This overview highlights the key themes of the General Data Protection Regulation (GDPR) to help organisations understand the new legal framework in the EU. It explains the similarities with the existing UK Data Protection Act 1998 (DPA), and describes some of the new and different requirements.
When we started drafting this overview, the GDPR was on track to apply in the UK from May 25 2018 and organisations would have to comply with it from that date. The ICO had started to produce a set of guidance on GDPR, and this overview was to be the first substantive part of that. The result of the 23 June 2016 referendum on membership of the EU now means that the Government needs to consider the impact on the GDPR.
However, we still think it will be useful to publish this overview. This is because once implemented in the EU, the GDPR will be relevant for many organisations in the UK – most obviously those operating internationally. The other main reason is that the GDPR has several new features – for example breach notification and data portability. Therefore we thought it would still be useful to familiarise information rights professionals with the GDPR’s main principles and concepts.
With so many businesses and services operating across borders, international consistency around data protection laws and rights is crucial both to businesses and organisations, and to consumers and citizens. The ICO’s role has always involved working closely with regulators in other countries, and that will continue to be the case. Having clear laws with safeguards in place is more important than ever given the growing digital economy, and we will be speaking to government to explain our view that reform of UK data protection law remains necessary.
This overview is for those who have day-to-day responsibility for data protection.
Who Does the GDPR Apply To?
The GDPR applies to ‘controllers’ and ‘processors’. The definitions are broadly the same as under the DPA – i.e. the controller says how and why personal data is processed and the processor acts on the controller’s behalf. If you are currently subject to the DPA, it is likely that you will also be subject to the GDPR.
If you are a processor, the GDPR places specific legal obligations on you; for example, you are required to maintain records of personal data and processing activities. You will have significantly more legal liability if you are responsible for a breach. These obligations for processors are a new requirement under the GDPR.
However, if you are a controller, you are not relieved of your obligations where a processor is involved – the GDPR places further obligations on you to ensure your contracts with processors comply with the GDPR.
The GDPR applies to processing carried out by organisations operating within the EU. It also applies to organisations outside the EU that offer goods or services to EU citizens.

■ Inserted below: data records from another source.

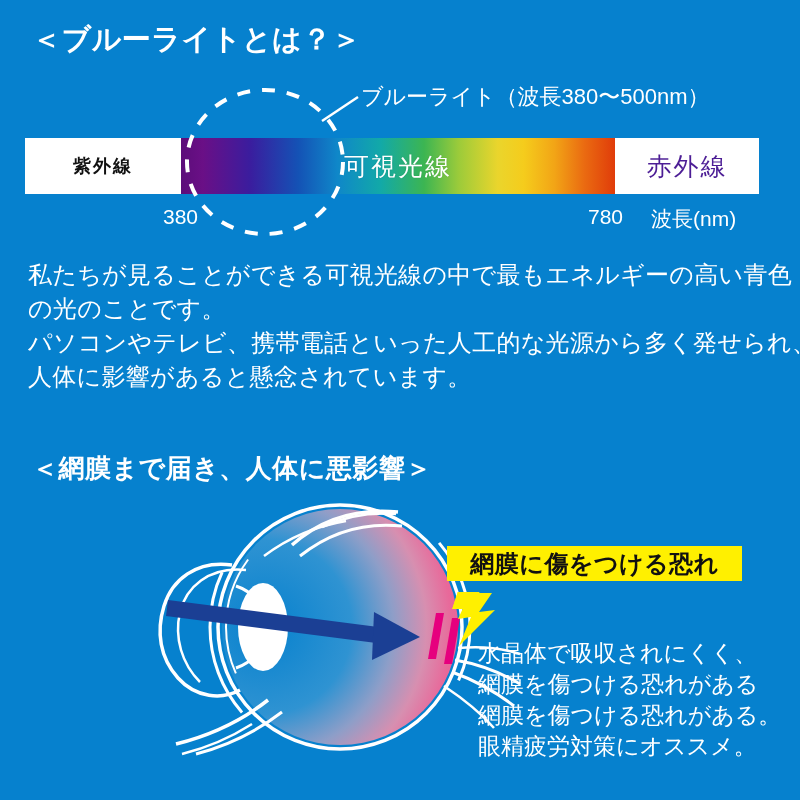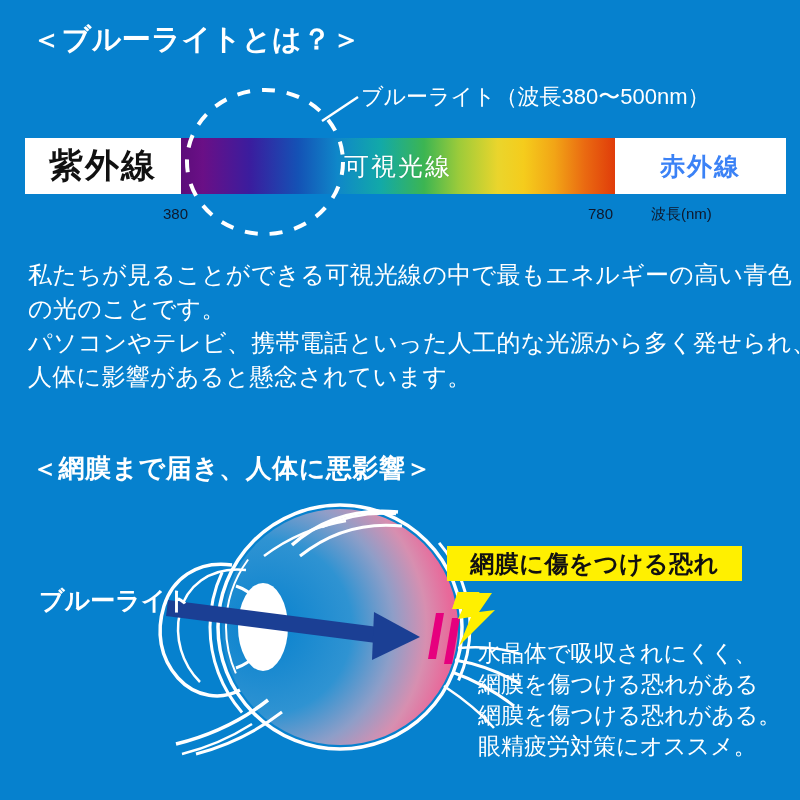--- a/index.html
+++ b/index.html
@@ -55,21 +55,21 @@
     display: flex;
     align-items: center;
     justify-content: center;
     box-sizing: border-box;
   }
   #seg-uv {
     left: 0;
     width: 156px;
     background: #ffffff;
     color: #111111;
-    font-size: 34px;
+    font-size: 18px;
     font-weight: bold;
     letter-spacing: 2px;
   }
   #seg-visible {
     left: 156px;
     width: 434px;
     background: linear-gradient(to right,
         #5c0d7a 0%,
         #6a0f86 5%,
         #3a1d9e 16%,
@@ -86,33 +86,33 @@
   }
   #seg-visible-label {
     color: #ffffff;
     font-size: 25px;
     font-weight: normal;
     letter-spacing: 2px;
     text-shadow: 0 0 2px rgba(0,0,0,0.12);
   }
   #seg-ir {
     left: 590px;
-    width: 171px;
+    width: 144px;
     background: #ffffff;
-    color: #3b82f6;
+    color: #4c1d95;
     font-size: 25px;
-    font-weight: bold;
+    font-weight: normal;
     letter-spacing: 2px;
   }
 
   
   .spec-note {
     position: absolute;
-    font-size: 15px;
-    color: #0f172a;
+    font-size: 21px;
+    color: #ffffff;
     white-space: nowrap;
   }
   #tick-380 { left: 163px; top: 205px; }
   #tick-780 { left: 588px; top: 205px; }
   #axis-unit { left: 651px; top: 205px; }
   #bluelight-callout {
     position: absolute;
     left: 361px;
     top: 82px;
     font-size: 22px;
@@ -282,21 +282,20 @@
     </g>
 
     <g>
       <path d="M 436 613 L 444 613 L 436 659 L 428 659 Z" fill="#e6007e"></path>
       <path d="M 452 618 L 460 618 L 452 664 L 444 664 Z" fill="#e6007e"></path>
     </g>
 
     <path d="M 470 593 L 492 593 L 479 612 L 495 610 L 459 646 L 471 617 L 458 619 Z" fill="#fff000"></path>
   </svg>
 
-  <div id="bluelight-arrow-label">ブルーライト</div>
 
   <div id="retina-badge-tail"></div>
   <div id="retina-badge">
     <span id="retina-badge-label">網膜に傷をつける恐れ</span>
   </div>
 
   <div id="cut-text">
     <div>水晶体で吸収されにくく、</div>
     <div>網膜を傷つける恐れがある</div>
     <div>網膜を傷つける恐れがある。</div>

The GDPR does not apply to certain activities including processing covered by the Law Enforcement Directive, processing for national security purposes and processing carried out by individuals purely for personal/household activities.
Like the DPA, the GDPR applies to ‘personal data’. However, the GDPR’s definition is more detailed and makes it clear that information such as an online identifier – e.g. an IP address – can be personal data. The more expansive definition provides for a wide range of personal identifiers to constitute personal data, reflecting changes in technology and the way organisations collect information about people.
For most organisations, keeping HR records, customer lists, or contact details etc., the change to the definition should make little practical difference. You can assume that if you hold information that falls within the scope of the DPA, it will also fall within the scope of the GDPR.
The GDPR applies to both automated personal data and to manual filing systems where personal data are accessible according to specific criteria. This is wider than the DPA’s definition and could include chronologically ordered sets of manual records containing personal data.
Personal data that has been pseudonymised – e.g. key-coded – can fall within the scope of the GDPR depending on how difficult it is to attribute the pseudonym to a particular individual.
Sensitive Personal Data
The GDPR refers to sensitive personal data as “special categories of personal data” (see Article 9). These categories are broadly the same as those in the DPA, but there are some minor changes.
For example, the special categories specifically include genetic and biometric data, where processed to uniquely identify an individual.
Personal data relating to criminal convictions and offences are not included, but similar extra safeguards apply to its processing (see Article 10).